Starting at the line with "text: 19 ->", return every line through the final one of the data, word for word. Pictures stay out.
━━━ EXCERPTED DATA ━━━
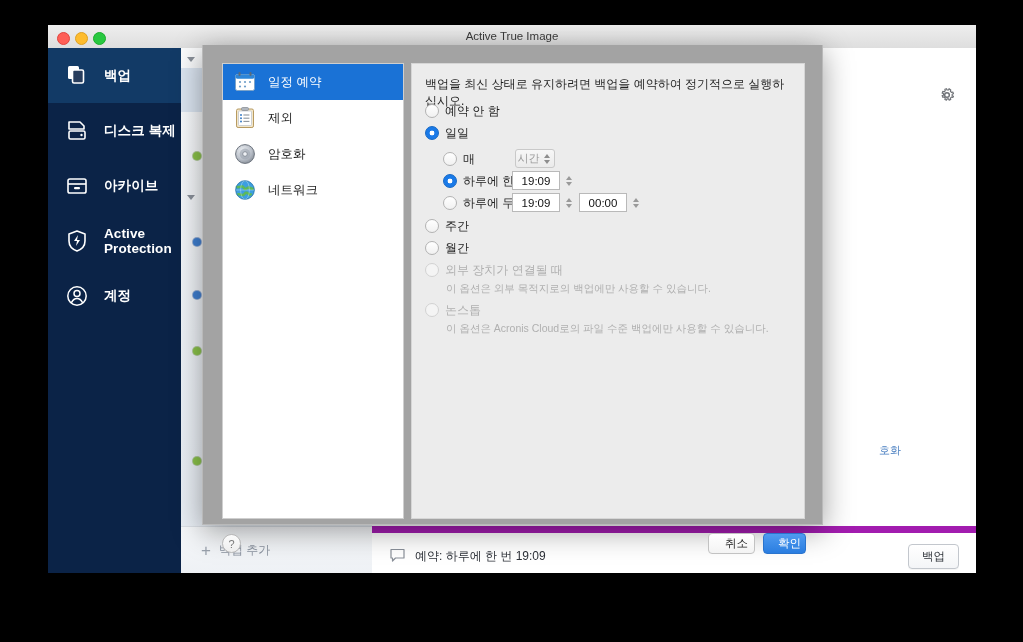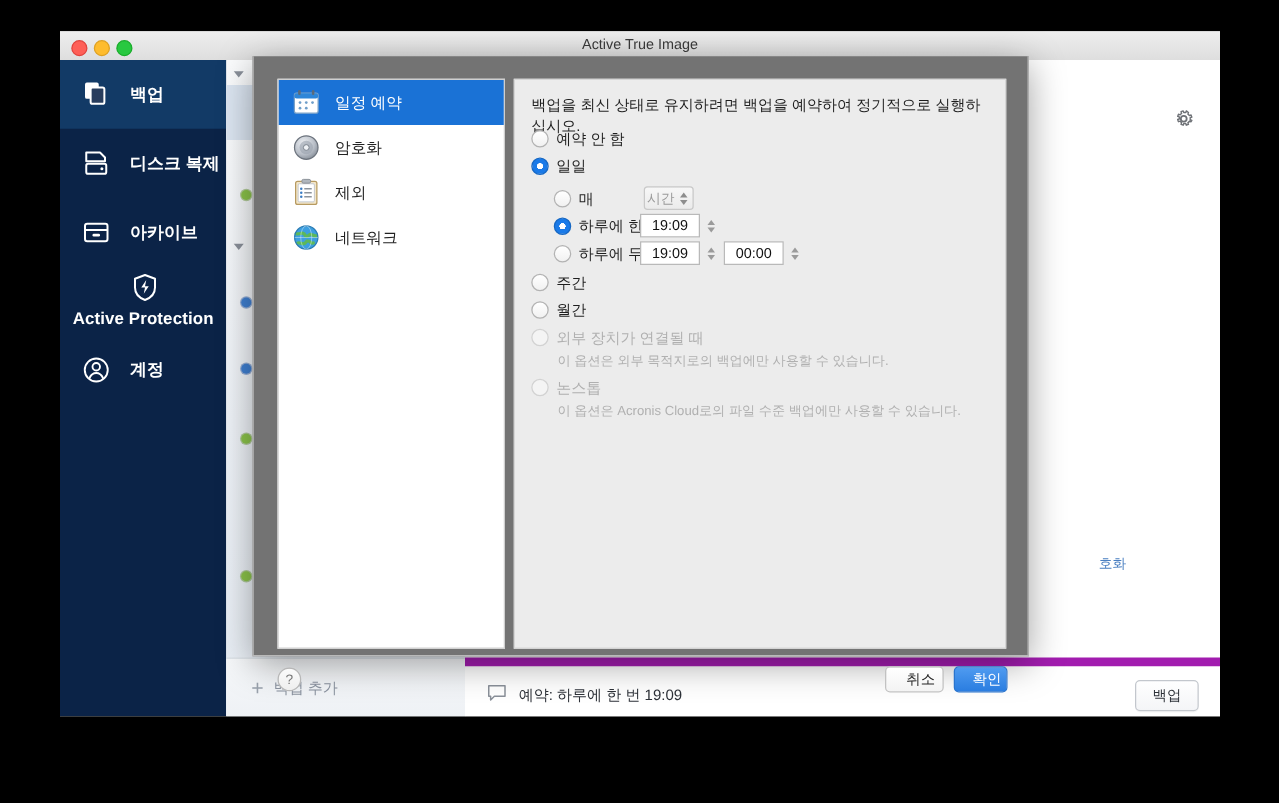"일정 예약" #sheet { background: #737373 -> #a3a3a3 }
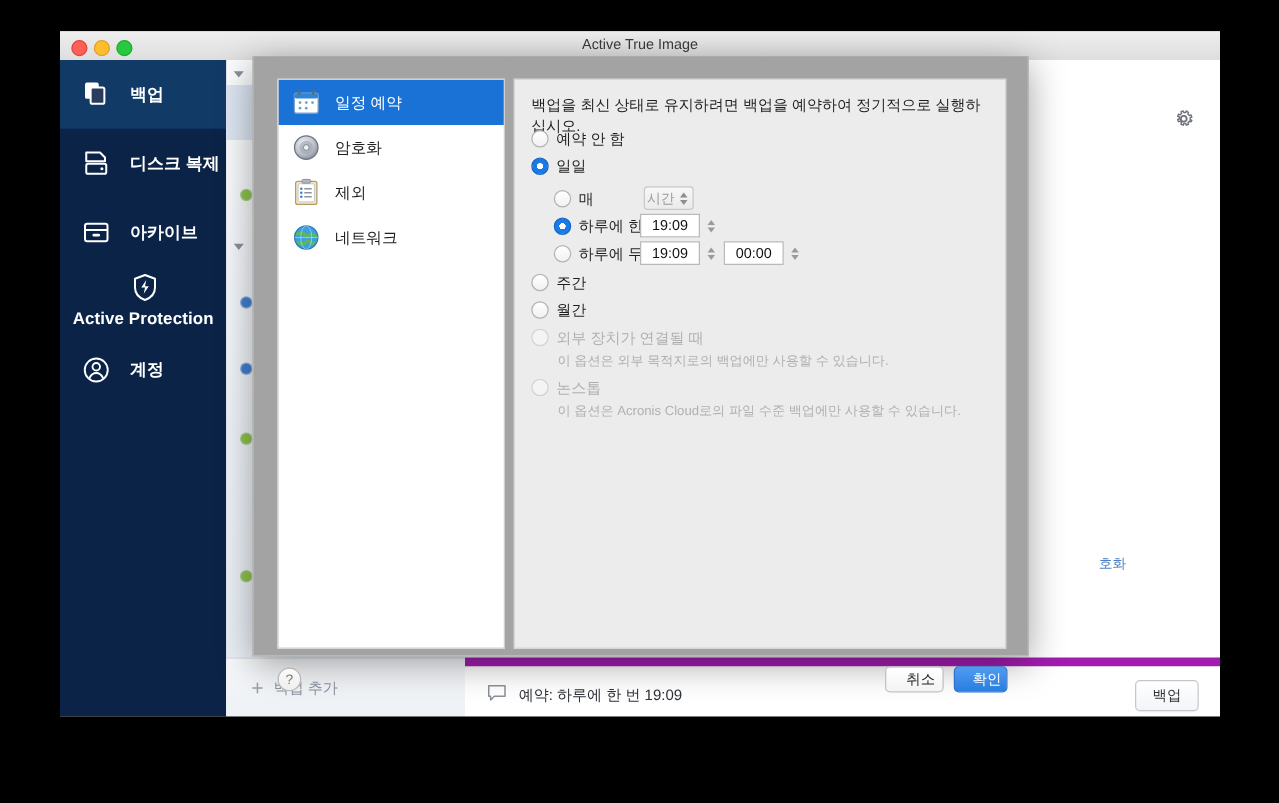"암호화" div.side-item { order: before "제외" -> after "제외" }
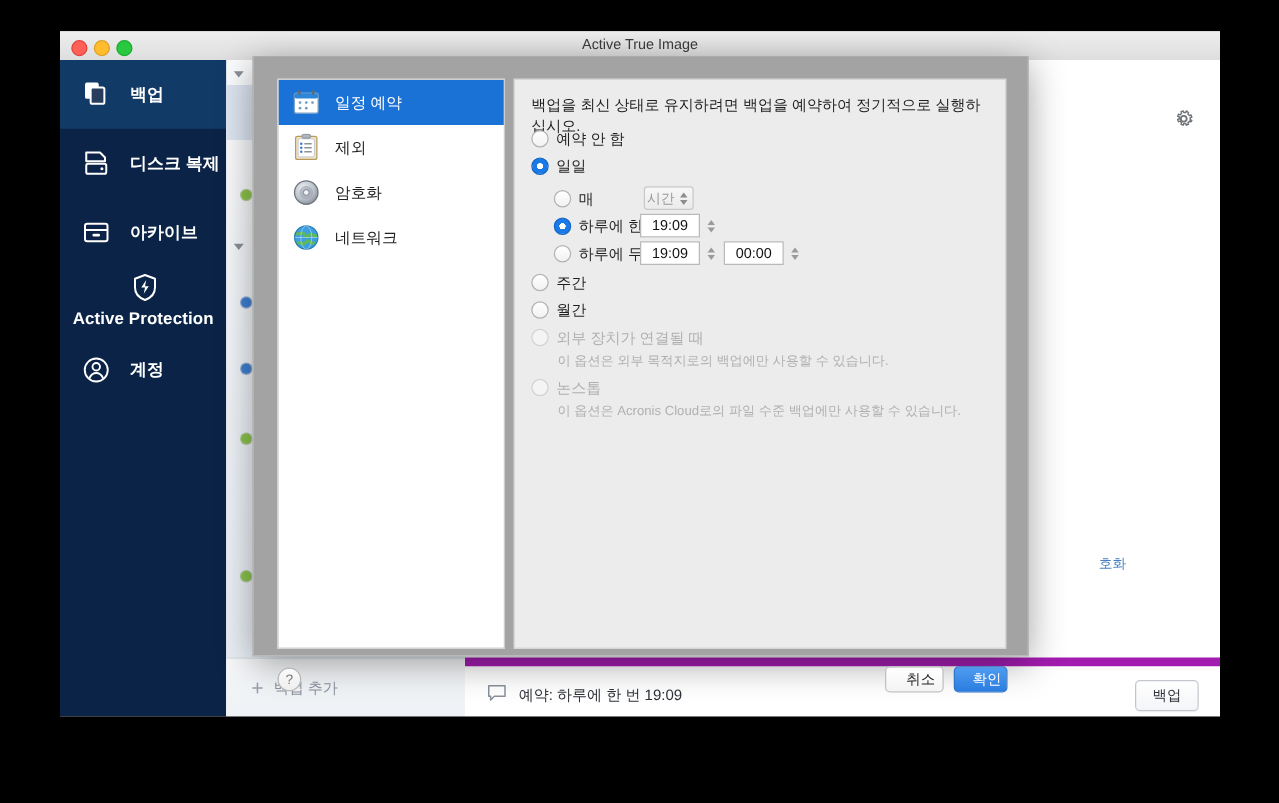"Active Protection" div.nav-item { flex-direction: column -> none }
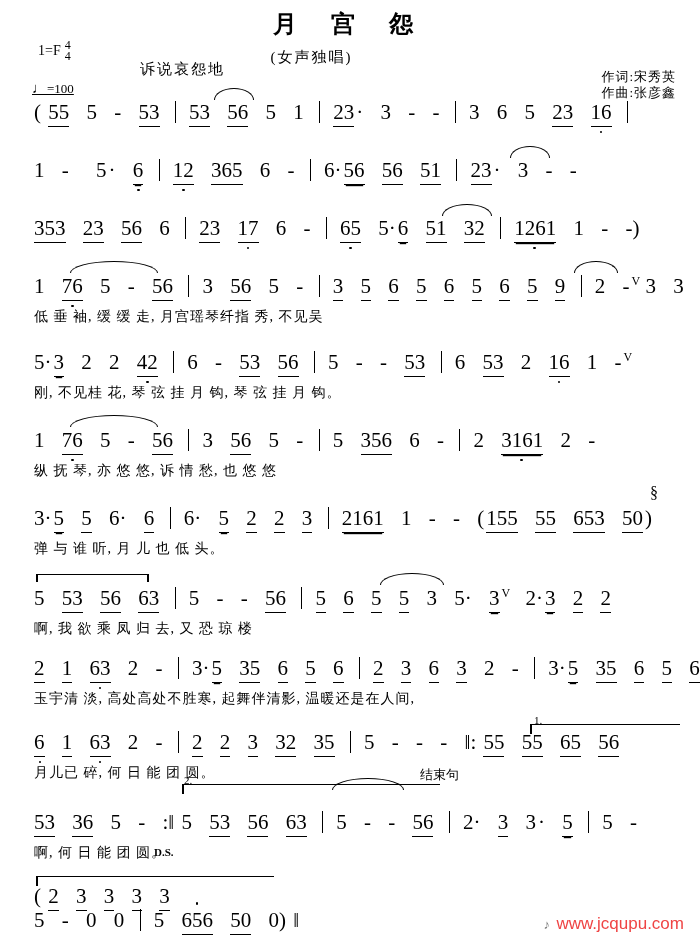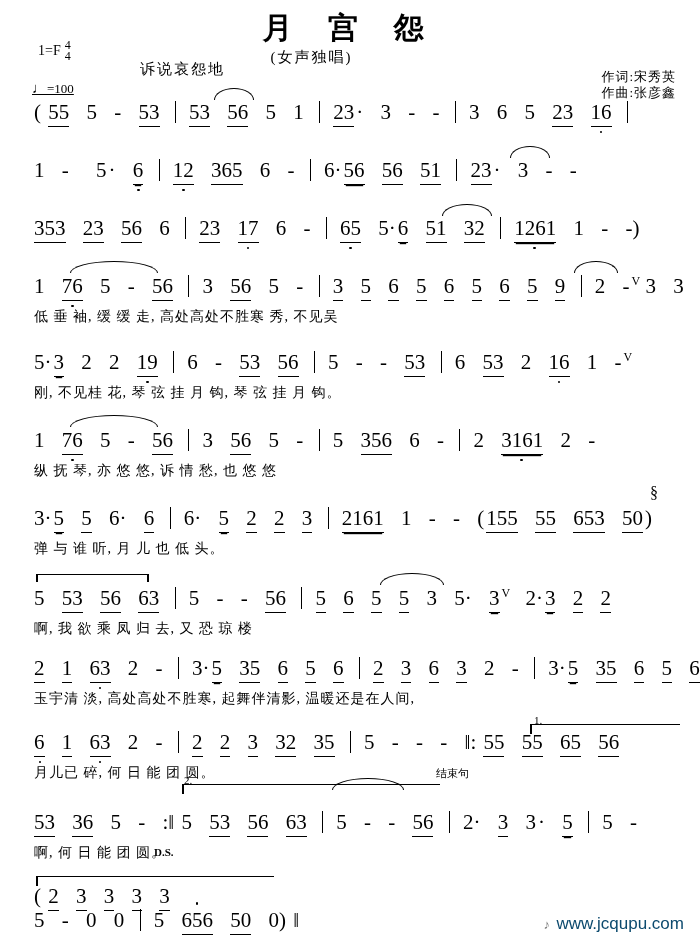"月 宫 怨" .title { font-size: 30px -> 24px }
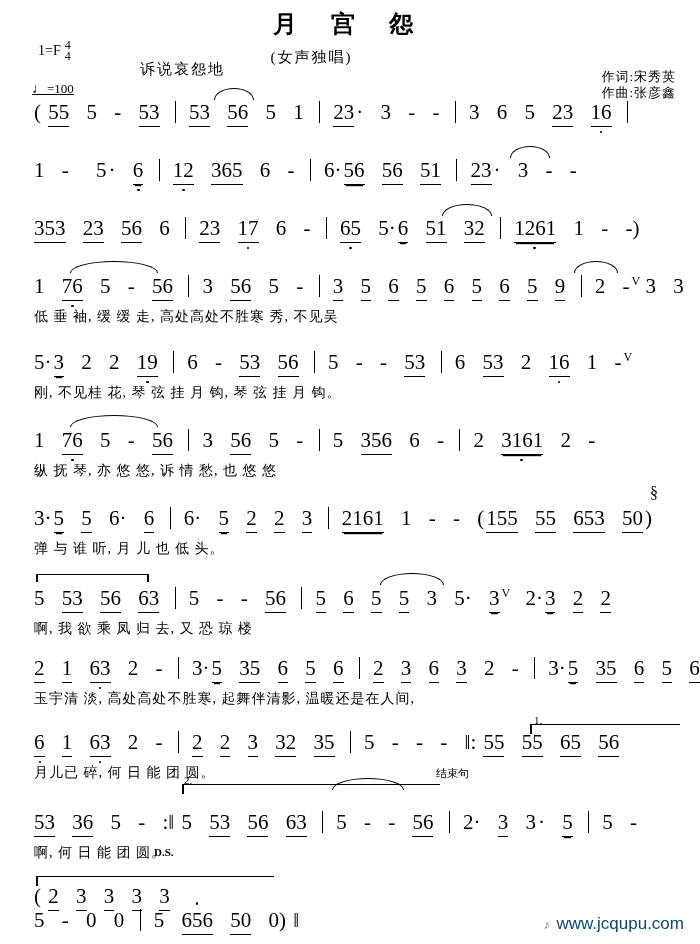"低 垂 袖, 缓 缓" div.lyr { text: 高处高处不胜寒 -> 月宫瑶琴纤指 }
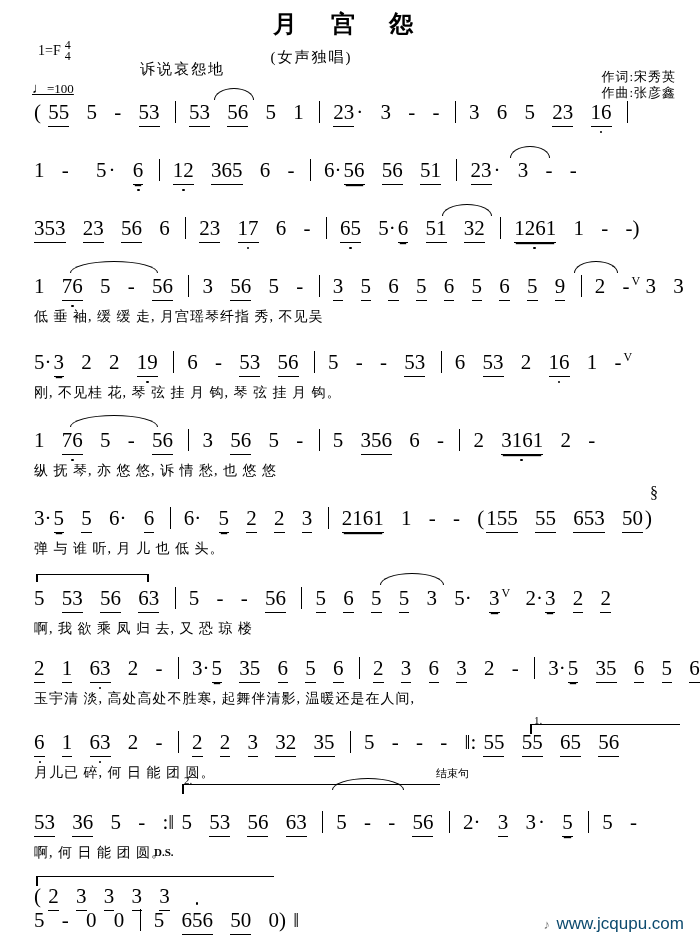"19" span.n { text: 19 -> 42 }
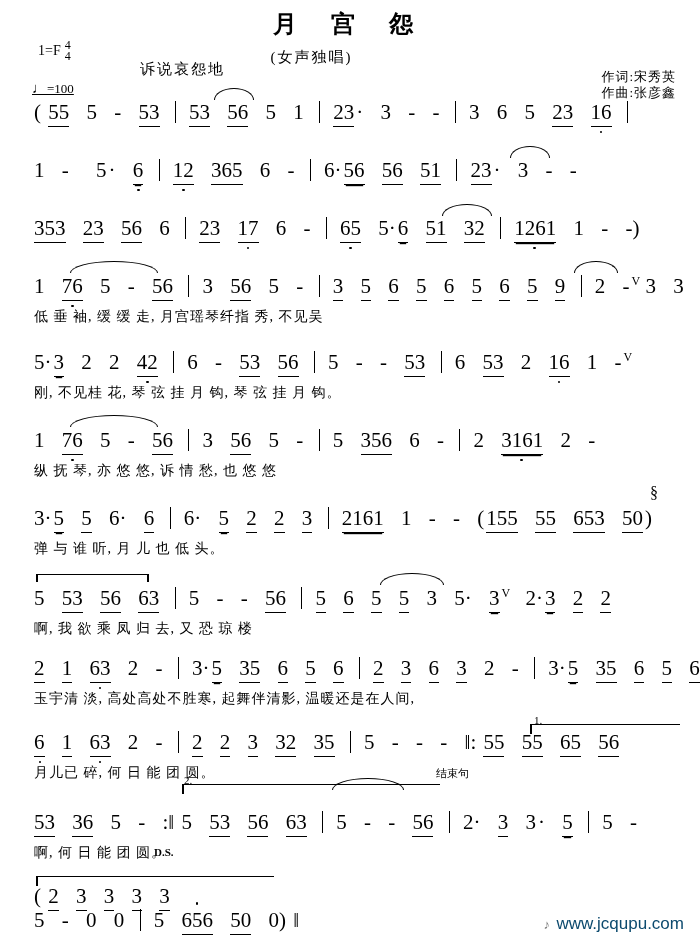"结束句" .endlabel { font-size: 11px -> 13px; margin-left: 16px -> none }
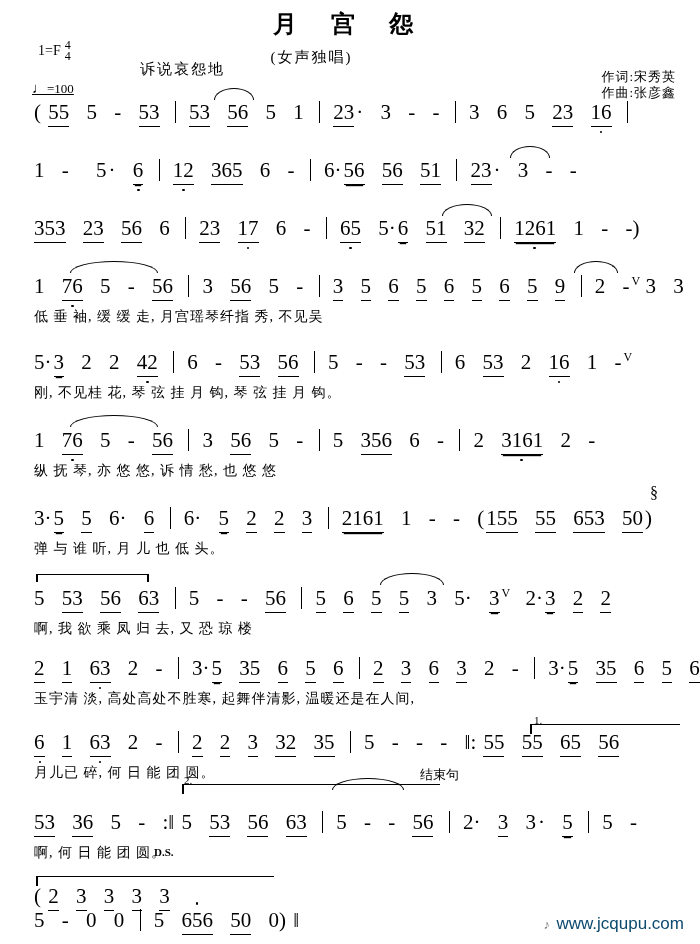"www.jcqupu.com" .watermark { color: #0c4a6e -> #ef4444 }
━━━
* TASK RESULT
"19" span.n { text: 19 -> 42 }
"结束句" .endlabel { font-size: 11px -> 13px; margin-left: 16px -> none }
"www.jcqupu.com" .watermark { color: #0c4a6e -> #ef4444 }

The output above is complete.